Peg Plumbo has been a certified nurse-midwife (CNM) since 1976. She has assisted at over 1,000 births and currently teaches in the... Read more

This is such a confusing topic and an even more confusing condition. We don't know as much as we'd like about it. The clinical picture associated with the presence of ACL antibodies ranges from no symptoms to blood clots, recurrent pregnancy loss, fetal distress, preterm labor, low-birth weight babies and pregnancy-induced hypertension. So, if you have a diagnosis, I hope it is based on sound testing; sometimes, the test for syphilis will be falsely positive (VDRL or RPR). There is a strong correlation between the presence of ACL antibodies and another type of antibody -- lupus anticoagulant. These should be tested for at the same time.
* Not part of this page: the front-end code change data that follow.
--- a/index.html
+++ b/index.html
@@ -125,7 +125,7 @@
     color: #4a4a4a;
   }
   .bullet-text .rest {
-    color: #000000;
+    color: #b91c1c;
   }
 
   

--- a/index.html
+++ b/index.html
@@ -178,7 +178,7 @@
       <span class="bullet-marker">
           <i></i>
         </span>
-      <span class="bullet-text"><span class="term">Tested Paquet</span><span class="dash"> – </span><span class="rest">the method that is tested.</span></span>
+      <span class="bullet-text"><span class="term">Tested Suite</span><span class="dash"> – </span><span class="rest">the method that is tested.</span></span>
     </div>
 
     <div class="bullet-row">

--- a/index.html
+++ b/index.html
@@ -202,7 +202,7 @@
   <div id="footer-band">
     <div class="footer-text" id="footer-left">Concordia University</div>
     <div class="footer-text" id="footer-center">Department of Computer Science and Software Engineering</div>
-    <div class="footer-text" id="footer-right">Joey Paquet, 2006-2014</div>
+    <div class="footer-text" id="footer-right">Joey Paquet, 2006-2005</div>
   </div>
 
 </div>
There is no standard protocol for management of this condition. The timing of the start of treatment ranges from before conception, during the first trimester or not until the beginning of the second trimester. The most common regimen is 20 to 60 mg of prednisone plus 80 mg of aspirin (a baby aspirin) daily. These suppress the antibodies and protect the vessels from clots. The regimen is begun as soon as possible after diagnosis, preferably before 12 weeks. Aspirin is given in the same dose throughout pregnancy but the prednisone dosage is decreased when clotting times reach normal. The lowest -- but most effective dose -- of prednisone is desired. These medications are stopped once labor begins.

Some providers prefer the use of Heparin (a blood thinner), especially when the woman is at high risk for fetal loss or a blood clot. This drug is stopped before labor but continued for about a month postpartum. It does not cross the placenta, so fetal effects are rare. It lasts for about 28 hours and, therefore, must be given every day through a Heparin lock affixed into a vein for the duration of the pregnancy.

I would not really categorize this as "experimental." The data are not all in yet, but protocols which improve fetal and maternal outcome are in place.

If you can find a copy of the "Journal of Ob/Gyn Nursing" (JOGNN) Vol 26 (2), March/April, 1997, there is a good article on this condition. I wish you the best.